» Required work: Among the lines below, a stretch begins at the one with "- 2. bundle exec rake db:create:all" and ends at the one with "- I’m currently working on something cool ;". Repeat that stretch exactly, ends included.

(Edit difference data)
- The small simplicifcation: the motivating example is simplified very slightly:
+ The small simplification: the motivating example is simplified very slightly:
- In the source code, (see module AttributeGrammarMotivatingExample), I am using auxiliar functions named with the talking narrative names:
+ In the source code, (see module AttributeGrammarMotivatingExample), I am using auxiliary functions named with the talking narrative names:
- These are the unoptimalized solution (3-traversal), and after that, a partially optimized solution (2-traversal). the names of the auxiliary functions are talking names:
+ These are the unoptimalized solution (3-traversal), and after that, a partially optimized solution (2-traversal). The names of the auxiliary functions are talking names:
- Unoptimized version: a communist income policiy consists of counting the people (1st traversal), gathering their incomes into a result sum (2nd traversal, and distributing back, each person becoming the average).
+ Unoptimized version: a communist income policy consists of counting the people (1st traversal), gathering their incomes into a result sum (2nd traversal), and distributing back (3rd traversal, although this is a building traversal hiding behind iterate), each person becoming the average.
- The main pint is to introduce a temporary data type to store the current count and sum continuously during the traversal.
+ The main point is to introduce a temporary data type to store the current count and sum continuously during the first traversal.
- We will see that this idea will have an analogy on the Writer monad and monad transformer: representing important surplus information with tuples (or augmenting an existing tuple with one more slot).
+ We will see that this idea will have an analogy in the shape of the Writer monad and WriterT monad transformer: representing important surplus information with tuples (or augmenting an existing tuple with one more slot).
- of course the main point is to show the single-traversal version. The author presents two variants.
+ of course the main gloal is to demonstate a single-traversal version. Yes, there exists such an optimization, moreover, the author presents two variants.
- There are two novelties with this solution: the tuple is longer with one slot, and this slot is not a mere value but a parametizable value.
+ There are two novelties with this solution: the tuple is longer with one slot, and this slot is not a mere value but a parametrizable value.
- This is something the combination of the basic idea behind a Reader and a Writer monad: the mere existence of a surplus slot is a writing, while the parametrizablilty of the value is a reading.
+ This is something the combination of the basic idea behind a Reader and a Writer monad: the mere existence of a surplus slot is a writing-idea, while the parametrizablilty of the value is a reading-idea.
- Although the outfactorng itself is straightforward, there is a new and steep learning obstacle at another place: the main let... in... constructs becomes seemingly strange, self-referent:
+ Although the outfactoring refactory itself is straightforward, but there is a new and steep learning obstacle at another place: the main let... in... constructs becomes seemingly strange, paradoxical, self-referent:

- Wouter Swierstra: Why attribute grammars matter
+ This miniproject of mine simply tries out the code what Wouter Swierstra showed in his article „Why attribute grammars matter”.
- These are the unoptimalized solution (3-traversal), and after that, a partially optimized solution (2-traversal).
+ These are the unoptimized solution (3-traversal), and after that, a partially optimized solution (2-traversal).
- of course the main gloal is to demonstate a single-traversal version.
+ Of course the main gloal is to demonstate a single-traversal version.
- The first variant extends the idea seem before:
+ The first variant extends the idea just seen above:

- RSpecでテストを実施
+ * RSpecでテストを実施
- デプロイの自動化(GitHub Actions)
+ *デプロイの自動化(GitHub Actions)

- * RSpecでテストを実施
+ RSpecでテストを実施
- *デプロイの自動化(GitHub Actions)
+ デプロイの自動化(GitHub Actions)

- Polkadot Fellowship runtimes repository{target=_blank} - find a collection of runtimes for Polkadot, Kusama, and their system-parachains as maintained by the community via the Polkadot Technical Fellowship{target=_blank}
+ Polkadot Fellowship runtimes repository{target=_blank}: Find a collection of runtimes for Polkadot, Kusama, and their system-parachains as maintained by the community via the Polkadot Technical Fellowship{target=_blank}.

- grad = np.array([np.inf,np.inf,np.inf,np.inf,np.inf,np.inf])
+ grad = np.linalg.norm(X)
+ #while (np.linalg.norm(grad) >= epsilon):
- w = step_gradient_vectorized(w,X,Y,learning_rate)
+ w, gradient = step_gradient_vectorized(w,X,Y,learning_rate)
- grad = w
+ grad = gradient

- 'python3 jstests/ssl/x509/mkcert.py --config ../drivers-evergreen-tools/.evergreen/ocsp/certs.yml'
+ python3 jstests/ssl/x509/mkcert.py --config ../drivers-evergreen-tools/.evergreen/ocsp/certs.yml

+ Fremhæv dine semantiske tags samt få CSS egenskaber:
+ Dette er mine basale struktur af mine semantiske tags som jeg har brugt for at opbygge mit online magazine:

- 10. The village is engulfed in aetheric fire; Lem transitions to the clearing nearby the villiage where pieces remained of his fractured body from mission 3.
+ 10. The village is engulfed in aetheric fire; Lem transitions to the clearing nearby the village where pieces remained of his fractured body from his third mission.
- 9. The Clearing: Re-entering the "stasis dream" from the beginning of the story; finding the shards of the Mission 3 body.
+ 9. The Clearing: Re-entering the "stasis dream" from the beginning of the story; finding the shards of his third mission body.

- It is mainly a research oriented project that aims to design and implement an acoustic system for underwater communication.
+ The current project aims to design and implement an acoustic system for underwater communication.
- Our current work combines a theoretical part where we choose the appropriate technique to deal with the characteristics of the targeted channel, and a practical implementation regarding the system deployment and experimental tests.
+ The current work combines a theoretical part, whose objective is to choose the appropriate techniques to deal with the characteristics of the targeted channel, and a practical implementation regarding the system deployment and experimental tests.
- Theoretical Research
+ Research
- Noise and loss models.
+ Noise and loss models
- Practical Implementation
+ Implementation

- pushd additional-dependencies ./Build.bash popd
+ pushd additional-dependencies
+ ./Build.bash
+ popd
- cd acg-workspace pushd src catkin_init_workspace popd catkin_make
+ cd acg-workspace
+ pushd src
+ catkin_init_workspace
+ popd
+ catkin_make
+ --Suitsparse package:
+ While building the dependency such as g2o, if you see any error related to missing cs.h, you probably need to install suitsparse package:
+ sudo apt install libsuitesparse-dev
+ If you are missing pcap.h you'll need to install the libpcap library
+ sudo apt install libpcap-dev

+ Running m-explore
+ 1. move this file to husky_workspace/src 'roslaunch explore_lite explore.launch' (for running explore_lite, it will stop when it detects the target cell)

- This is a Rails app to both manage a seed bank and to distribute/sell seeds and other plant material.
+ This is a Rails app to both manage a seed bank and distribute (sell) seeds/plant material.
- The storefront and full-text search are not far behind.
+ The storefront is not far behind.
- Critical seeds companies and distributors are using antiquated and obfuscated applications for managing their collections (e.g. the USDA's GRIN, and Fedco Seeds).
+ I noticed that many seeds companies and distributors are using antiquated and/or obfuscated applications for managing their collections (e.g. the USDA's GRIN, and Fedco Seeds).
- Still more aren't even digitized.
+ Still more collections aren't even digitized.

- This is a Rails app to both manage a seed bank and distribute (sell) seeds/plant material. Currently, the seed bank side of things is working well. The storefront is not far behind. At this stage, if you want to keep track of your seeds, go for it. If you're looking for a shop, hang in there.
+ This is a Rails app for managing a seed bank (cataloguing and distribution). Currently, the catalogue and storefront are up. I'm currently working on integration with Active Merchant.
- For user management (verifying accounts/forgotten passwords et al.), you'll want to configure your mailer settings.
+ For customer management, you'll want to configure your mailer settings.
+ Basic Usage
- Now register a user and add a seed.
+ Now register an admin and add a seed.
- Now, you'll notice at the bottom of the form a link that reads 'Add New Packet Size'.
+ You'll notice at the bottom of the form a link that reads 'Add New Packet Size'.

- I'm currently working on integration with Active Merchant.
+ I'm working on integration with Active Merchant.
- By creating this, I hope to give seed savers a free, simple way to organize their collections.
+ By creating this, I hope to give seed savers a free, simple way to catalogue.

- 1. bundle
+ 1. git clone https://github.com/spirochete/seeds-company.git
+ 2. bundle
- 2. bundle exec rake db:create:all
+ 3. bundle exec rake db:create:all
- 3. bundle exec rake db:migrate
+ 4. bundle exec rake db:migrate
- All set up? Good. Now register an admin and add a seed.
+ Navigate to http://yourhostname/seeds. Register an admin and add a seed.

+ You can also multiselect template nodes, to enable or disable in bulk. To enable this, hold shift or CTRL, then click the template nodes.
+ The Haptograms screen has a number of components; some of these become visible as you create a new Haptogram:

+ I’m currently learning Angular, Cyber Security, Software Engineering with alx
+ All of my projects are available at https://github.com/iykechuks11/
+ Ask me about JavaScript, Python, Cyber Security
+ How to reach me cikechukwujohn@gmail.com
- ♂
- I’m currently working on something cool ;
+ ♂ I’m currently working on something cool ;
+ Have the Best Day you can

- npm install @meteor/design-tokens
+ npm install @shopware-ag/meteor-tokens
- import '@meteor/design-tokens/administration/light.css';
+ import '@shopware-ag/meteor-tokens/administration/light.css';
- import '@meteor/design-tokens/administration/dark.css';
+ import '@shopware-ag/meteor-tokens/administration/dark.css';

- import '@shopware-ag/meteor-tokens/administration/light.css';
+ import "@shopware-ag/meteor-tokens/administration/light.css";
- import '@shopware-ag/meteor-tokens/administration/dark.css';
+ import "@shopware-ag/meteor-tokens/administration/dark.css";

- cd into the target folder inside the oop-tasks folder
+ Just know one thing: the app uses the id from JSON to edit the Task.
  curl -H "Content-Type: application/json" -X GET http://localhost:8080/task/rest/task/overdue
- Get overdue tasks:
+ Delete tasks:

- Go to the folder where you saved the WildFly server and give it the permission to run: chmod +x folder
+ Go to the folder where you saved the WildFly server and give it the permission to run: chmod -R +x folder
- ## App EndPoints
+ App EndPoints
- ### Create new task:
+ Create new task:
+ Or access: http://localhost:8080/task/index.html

» Exercise result:
- 2. bundle exec rake db:create:all
+ 3. bundle exec rake db:create:all
- 3. bundle exec rake db:migrate
+ 4. bundle exec rake db:migrate
- All set up? Good. Now register an admin and add a seed.
+ Navigate to http://yourhostname/seeds. Register an admin and add a seed.

+ You can also multiselect template nodes, to enable or disable in bulk. To enable this, hold shift or CTRL, then click the template nodes.
+ The Haptograms screen has a number of components; some of these become visible as you create a new Haptogram:

+ I’m currently learning Angular, Cyber Security, Software Engineering with alx
+ All of my projects are available at https://github.com/iykechuks11/
+ Ask me about JavaScript, Python, Cyber Security
+ How to reach me cikechukwujohn@gmail.com
- ♂
- I’m currently working on something cool ;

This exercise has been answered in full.